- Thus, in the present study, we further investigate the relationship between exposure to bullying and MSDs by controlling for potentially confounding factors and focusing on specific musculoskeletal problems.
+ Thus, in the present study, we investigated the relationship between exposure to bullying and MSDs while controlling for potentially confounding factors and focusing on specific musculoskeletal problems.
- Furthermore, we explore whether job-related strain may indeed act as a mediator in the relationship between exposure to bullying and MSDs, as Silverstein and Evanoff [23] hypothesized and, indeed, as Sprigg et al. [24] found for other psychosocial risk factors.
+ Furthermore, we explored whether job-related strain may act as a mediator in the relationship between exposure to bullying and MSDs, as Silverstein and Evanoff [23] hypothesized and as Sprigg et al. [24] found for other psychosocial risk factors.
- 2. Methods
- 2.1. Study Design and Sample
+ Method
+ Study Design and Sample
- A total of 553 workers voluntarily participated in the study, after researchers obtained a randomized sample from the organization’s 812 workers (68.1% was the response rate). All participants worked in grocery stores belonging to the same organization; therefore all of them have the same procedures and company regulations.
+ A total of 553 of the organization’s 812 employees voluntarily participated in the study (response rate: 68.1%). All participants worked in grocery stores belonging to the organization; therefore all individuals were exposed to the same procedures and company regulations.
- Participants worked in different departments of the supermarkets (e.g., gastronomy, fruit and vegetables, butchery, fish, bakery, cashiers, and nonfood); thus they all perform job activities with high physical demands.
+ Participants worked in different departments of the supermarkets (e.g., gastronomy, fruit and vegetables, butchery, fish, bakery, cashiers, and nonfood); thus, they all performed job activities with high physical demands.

---

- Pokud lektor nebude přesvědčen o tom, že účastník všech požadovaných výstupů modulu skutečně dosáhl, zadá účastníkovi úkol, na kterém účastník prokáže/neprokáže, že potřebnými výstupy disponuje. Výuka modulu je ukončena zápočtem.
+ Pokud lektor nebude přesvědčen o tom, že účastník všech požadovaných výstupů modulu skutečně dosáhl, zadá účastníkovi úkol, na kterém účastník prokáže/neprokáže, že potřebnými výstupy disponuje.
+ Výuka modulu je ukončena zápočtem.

ACTION ITEM:
In the entries above, how many lines hold the word "problems"? Answer with the number only.

WRITTEN RESPONSE:
2